Al-Olufi and his paper were convicted on November 25 in a case stemming from the publishing of the Danish cartoons. He was sentenced to one year’s jail time, the closure of the paper for six months, and a ban on him from writing for 18 months. The prosecutor then released the editor from custody pending his appeal.
Al-Olufi expressed his disappointment and frustration with the change of attitude of the Public Prosecutor and the serious actions taken against him. “What does this mean?” al-Olufi asked on phone from his hideout.
“It means we can’t appeal our case while I am free and the paper is working. It means that there’s no safe environment for journalists and media to operate. It means we go bankrupt and stop journalism.”
A group of journalists formed a lobbying network to put all sorts of pressure on the executive authority to cancel the outstanding cases of the three editors and their newspapers.

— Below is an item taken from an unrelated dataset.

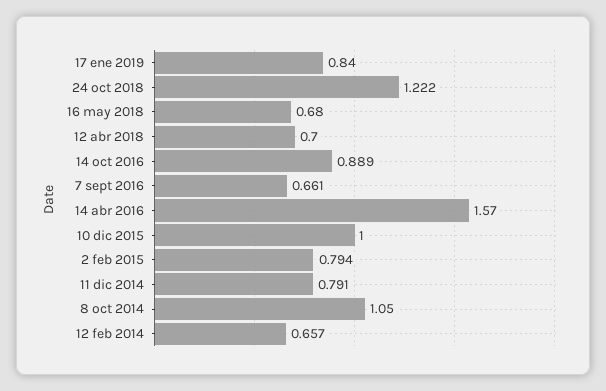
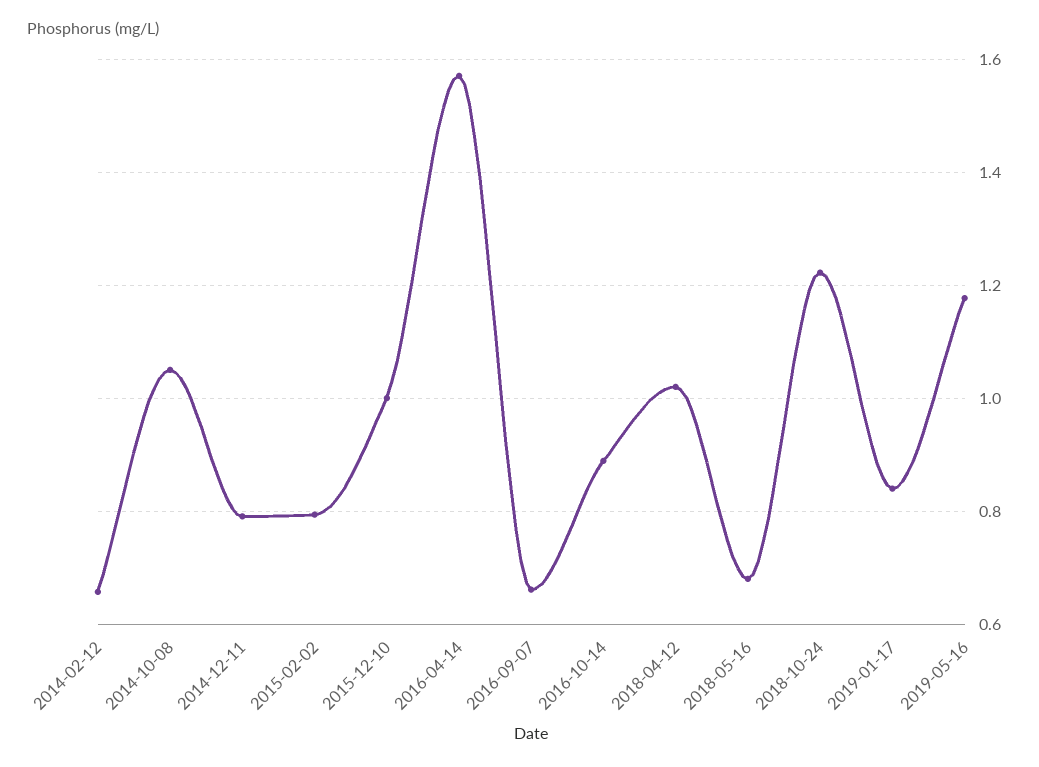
12 abr 2018: 0.7 -> 1.02
2019-05-16: none -> 1.18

They urged their union leadership to arrange a massive and open meeting for journalists, parliamentarians, human rights and freedoms activists, NGO and political parties’ representatives at the premises of the Yemeni Journalists Syndicate.
The open meeting will be dedicated to discussing the dangers of the recently issued verdict and the possible verdicts against Yemen Observer and its editor and Al-Hurriya and its managing editor and his assistant.
Mohammed al-Asaadi
The journalists’ lobby network, a movement organized to face the challenges of these particular cases, circulated a petition to be signed by all journalists to authorize any peaceful action by the syndicate members to protest their colleagues’ sentences.
Mohammed al-Asaadi, editor of the Yemen Observer, will hear his verdict in the Danish cartoons case on Wednesday, December 6 at the South West court in the capital, Sana’a. There are fears that al-Asaadi might receive a jail sentence and have his paper shut down.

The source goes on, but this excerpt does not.